On Mon, May 6, 2013 at 12:29 PM, Jan Engelhardt <jengelh@inai.de> wrote:
On Monday 2013-05-06 18:18, Greg Freemyer wrote:
To have this additional paragraph:
In general, if a patch is only destined to home/devel/factory projects a bugzilla entry is not required on new patches. For patches to released packages that will go out as updates, a bugzilla entry and reference is required as is a reference to the BNC# in the changes file.
Again I don't know for sure it is required on updates, but since a bugzilla entry is already required I can't think of any good reason not to add a BNC reference to the end of the patch description line.

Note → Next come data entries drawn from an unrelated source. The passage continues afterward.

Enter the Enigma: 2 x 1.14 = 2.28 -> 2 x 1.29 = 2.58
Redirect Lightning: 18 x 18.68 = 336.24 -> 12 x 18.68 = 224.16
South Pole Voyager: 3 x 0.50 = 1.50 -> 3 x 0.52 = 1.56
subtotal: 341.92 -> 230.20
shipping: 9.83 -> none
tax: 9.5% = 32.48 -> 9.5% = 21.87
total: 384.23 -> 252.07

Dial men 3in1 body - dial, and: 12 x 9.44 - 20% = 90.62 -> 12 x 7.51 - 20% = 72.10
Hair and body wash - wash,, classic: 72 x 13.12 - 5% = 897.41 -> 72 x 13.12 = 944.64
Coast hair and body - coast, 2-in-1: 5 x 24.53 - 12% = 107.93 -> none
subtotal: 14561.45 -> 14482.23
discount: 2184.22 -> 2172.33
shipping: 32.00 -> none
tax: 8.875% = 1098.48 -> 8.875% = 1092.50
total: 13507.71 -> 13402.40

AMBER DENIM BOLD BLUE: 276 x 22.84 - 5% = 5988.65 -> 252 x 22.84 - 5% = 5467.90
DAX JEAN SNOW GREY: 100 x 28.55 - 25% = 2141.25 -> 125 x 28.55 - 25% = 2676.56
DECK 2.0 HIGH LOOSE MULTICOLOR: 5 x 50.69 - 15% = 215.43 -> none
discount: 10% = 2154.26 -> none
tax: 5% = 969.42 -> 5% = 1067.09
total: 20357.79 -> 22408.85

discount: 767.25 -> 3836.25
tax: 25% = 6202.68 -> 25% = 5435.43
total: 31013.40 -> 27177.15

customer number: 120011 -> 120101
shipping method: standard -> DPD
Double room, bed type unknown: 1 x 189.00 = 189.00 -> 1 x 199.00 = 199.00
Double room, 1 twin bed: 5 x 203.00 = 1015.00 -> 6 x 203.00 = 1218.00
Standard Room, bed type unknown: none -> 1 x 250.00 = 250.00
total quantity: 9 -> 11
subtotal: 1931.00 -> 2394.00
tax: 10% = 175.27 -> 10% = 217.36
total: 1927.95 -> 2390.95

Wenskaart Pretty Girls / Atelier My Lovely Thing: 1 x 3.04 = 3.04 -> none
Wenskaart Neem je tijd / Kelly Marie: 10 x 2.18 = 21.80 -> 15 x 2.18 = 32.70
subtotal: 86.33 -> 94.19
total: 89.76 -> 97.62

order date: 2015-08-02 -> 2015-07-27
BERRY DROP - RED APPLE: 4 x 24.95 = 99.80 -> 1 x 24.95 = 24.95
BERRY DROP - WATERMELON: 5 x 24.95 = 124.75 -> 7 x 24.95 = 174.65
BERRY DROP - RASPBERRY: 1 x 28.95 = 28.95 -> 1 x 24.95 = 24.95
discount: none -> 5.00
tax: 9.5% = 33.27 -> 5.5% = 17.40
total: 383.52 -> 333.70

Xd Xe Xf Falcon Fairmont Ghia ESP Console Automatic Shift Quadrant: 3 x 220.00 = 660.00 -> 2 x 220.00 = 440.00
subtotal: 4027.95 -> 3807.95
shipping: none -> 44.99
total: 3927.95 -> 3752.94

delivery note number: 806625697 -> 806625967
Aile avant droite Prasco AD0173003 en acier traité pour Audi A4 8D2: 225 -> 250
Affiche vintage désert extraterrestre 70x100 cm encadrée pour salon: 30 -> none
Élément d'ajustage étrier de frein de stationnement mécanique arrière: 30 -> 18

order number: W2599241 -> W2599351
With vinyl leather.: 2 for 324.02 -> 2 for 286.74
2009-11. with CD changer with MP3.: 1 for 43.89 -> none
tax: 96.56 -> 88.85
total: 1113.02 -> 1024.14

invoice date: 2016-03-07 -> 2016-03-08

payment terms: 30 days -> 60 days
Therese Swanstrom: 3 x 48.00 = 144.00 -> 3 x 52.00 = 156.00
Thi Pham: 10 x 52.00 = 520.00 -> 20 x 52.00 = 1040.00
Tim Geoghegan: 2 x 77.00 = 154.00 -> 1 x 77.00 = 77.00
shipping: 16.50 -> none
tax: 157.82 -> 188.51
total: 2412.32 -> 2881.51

IF there really are projects that require a BNC for new patches, then the above could be extended to say that.
As has already been said elsewhere in this thread, the Update Procedure BNC Entry is for the *update as a whole* and belongs into .changes, not so much to a single patch.
Of course, the two may coincide if a *preexisting* BNC Entry with a bugfix gets subsequently reused as a reference to use in the Maintenance Update Process.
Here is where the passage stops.